▶ _Source information_:
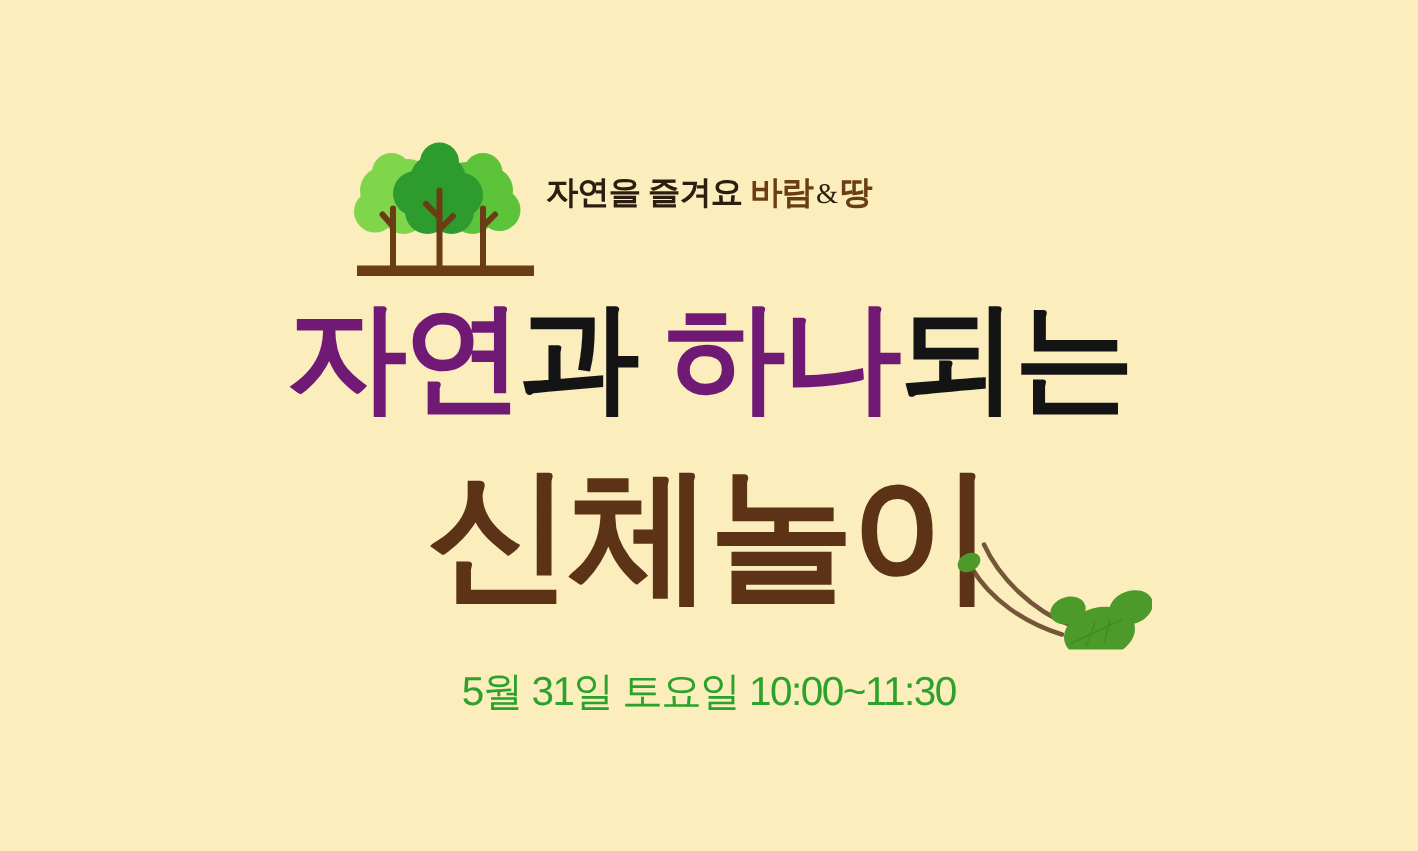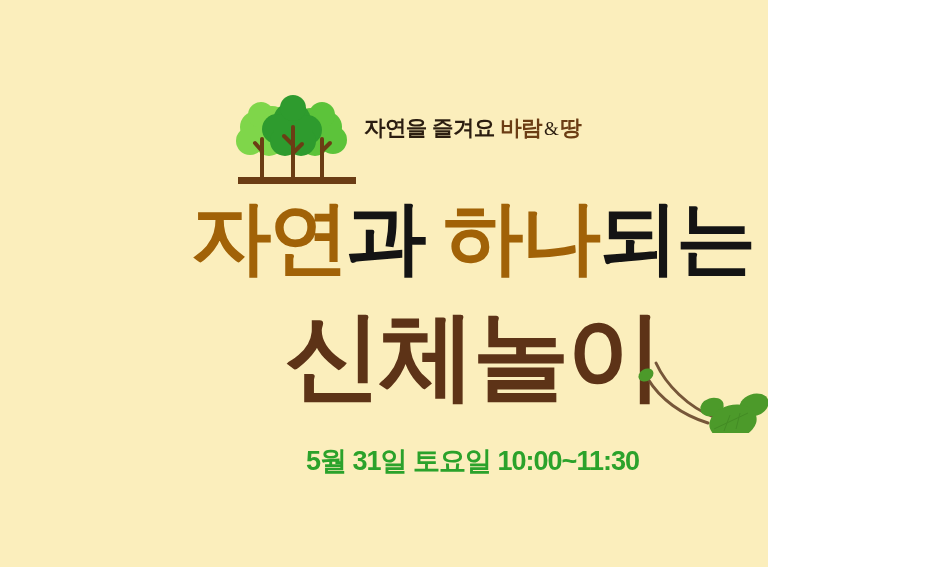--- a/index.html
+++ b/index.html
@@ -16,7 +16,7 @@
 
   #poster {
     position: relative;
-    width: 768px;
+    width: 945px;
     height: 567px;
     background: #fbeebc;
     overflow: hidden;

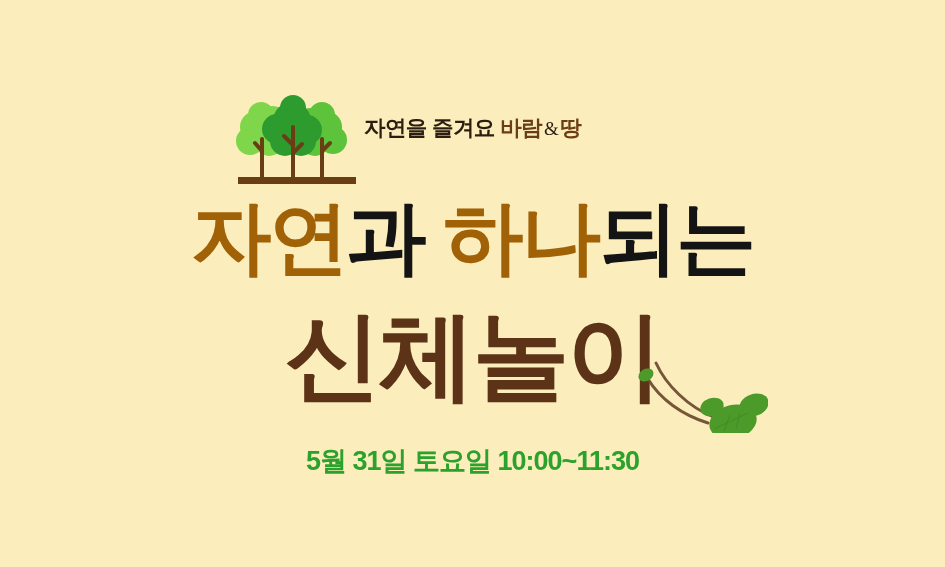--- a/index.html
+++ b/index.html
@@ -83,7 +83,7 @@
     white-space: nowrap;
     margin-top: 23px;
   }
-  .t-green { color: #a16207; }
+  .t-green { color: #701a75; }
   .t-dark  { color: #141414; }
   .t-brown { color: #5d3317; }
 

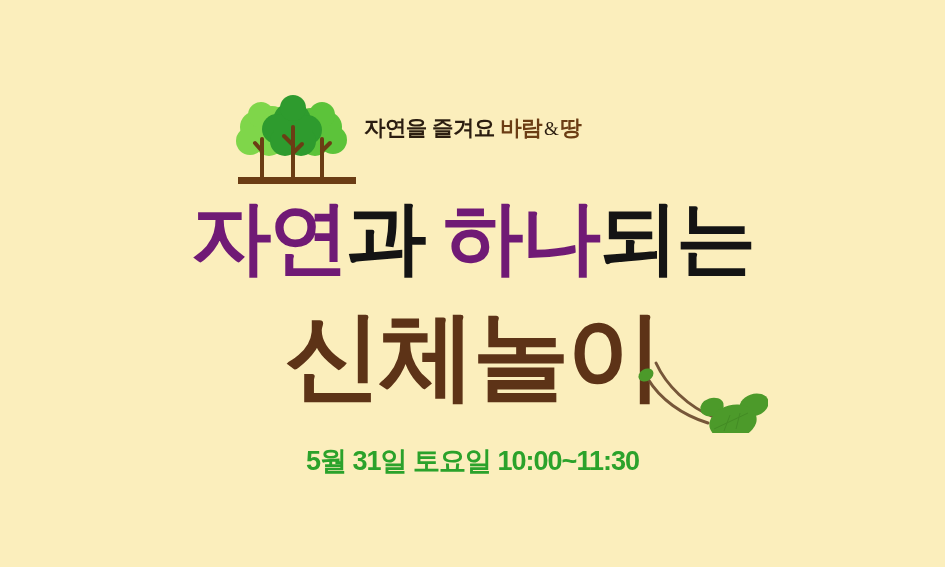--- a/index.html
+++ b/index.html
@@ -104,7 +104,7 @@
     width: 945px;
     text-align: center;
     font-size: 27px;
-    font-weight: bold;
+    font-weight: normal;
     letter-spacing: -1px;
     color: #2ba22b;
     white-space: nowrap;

▶ _Task brief_:
From the line containing "-104,7 +104,7 @@" down to the final line of the records above, copy everything exactly and include nothing else.

▶ _Response for this exercise_:
@@ -104,7 +104,7 @@
     width: 945px;
     text-align: center;
     font-size: 27px;
-    font-weight: bold;
+    font-weight: normal;
     letter-spacing: -1px;
     color: #2ba22b;
     white-space: nowrap;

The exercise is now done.